Web page edit records:
%%
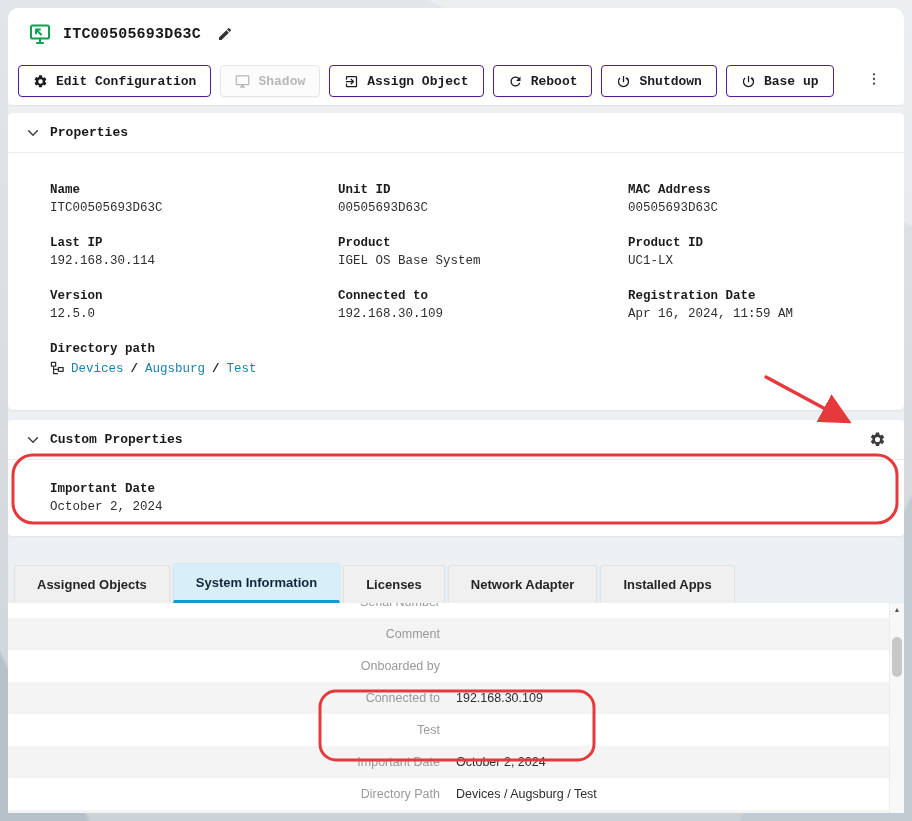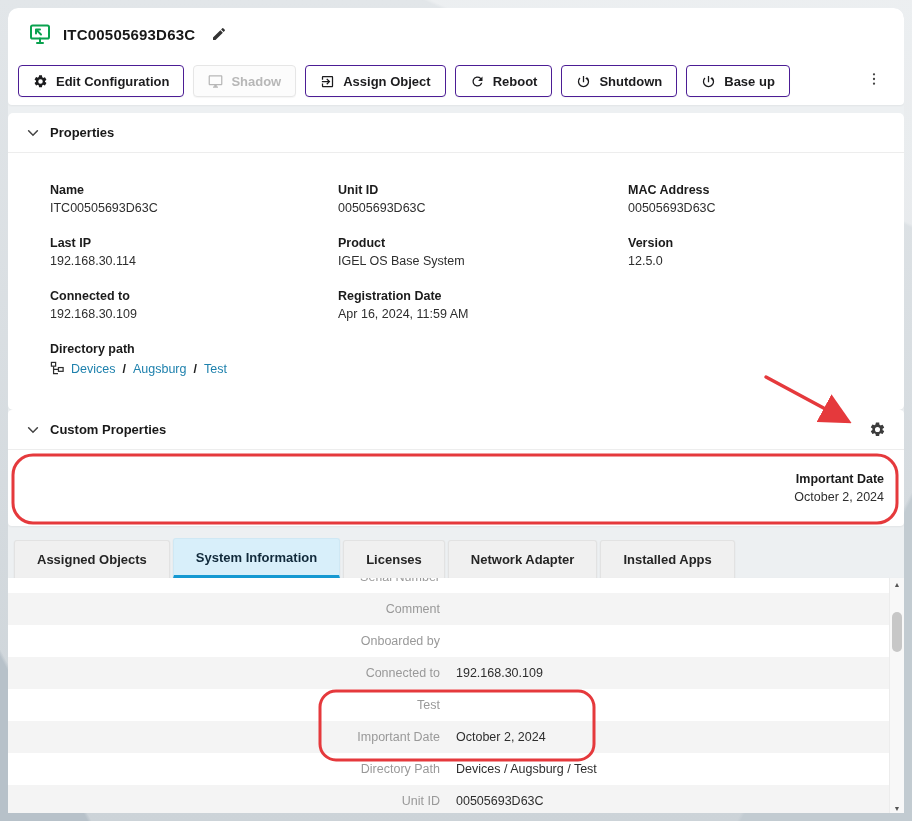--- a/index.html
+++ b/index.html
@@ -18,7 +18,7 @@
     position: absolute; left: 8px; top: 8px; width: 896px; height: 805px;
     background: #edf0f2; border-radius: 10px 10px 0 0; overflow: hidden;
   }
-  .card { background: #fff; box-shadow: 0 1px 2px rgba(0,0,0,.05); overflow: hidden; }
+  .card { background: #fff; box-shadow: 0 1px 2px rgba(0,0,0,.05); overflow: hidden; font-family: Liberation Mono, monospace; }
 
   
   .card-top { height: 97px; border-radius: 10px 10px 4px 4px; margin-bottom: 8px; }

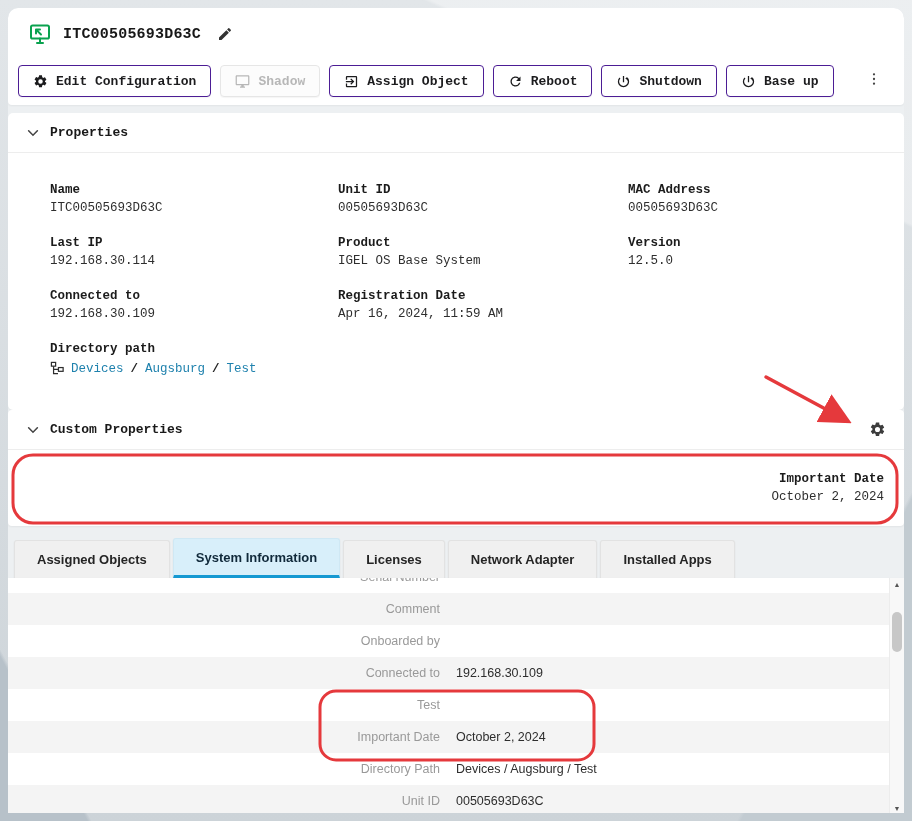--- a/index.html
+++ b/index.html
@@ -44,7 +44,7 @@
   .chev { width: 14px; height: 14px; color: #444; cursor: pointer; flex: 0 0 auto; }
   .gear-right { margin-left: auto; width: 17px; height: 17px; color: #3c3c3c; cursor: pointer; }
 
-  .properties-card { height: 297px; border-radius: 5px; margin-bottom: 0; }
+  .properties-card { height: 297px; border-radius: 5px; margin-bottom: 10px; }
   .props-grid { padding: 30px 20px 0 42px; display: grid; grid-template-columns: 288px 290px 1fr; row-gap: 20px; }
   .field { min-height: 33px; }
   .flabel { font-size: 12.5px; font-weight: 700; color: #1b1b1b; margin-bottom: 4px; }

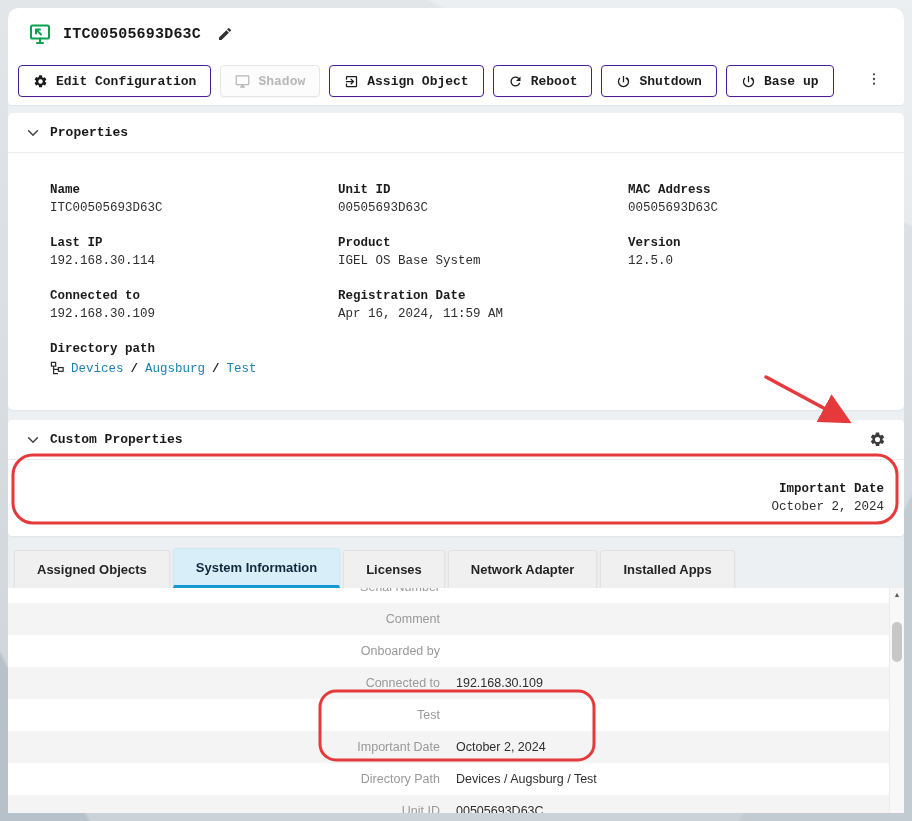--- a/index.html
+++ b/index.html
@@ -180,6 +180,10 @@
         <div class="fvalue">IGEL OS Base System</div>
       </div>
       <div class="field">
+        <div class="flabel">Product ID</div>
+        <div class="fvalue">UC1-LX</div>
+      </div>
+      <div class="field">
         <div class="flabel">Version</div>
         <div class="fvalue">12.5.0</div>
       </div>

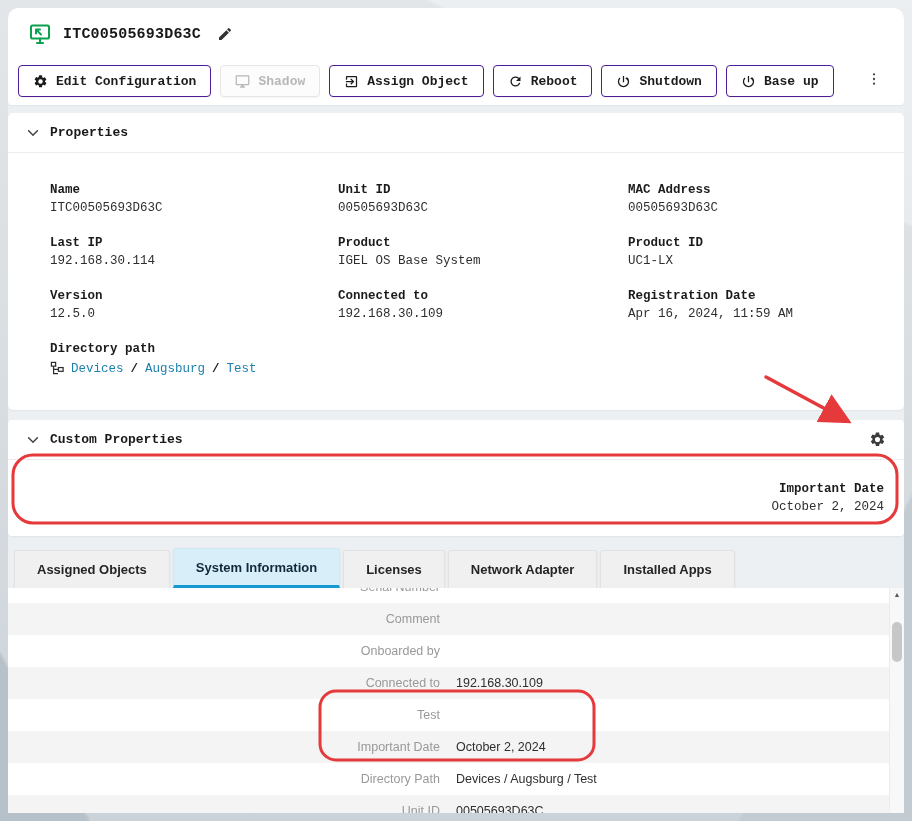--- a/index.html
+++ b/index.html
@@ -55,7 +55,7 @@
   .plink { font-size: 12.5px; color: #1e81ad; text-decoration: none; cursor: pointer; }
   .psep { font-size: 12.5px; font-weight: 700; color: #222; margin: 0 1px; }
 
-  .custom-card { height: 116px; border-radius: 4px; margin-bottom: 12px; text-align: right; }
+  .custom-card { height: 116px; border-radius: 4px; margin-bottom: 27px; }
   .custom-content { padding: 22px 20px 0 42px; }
%%
%%
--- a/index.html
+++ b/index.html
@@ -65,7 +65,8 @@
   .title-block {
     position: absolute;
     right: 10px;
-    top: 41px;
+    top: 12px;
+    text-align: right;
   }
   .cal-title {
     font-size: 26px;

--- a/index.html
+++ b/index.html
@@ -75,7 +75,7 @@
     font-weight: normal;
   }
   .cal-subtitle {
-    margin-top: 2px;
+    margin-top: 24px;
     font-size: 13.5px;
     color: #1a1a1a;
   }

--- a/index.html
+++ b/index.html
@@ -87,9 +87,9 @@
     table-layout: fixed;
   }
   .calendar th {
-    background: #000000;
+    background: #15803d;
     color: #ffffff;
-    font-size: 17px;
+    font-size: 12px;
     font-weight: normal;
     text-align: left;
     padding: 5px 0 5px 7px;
%%
BRIEF :: Each line in the data where the string "auto" occurs should be identified and copied.

RESULT BELOW ::
   .chev { width: 14px; height: 14px; color: #444; cursor: pointer; flex: 0 0 auto; }
   .gear-right { margin-left: auto; width: 17px; height: 17px; color: #3c3c3c; cursor: pointer; }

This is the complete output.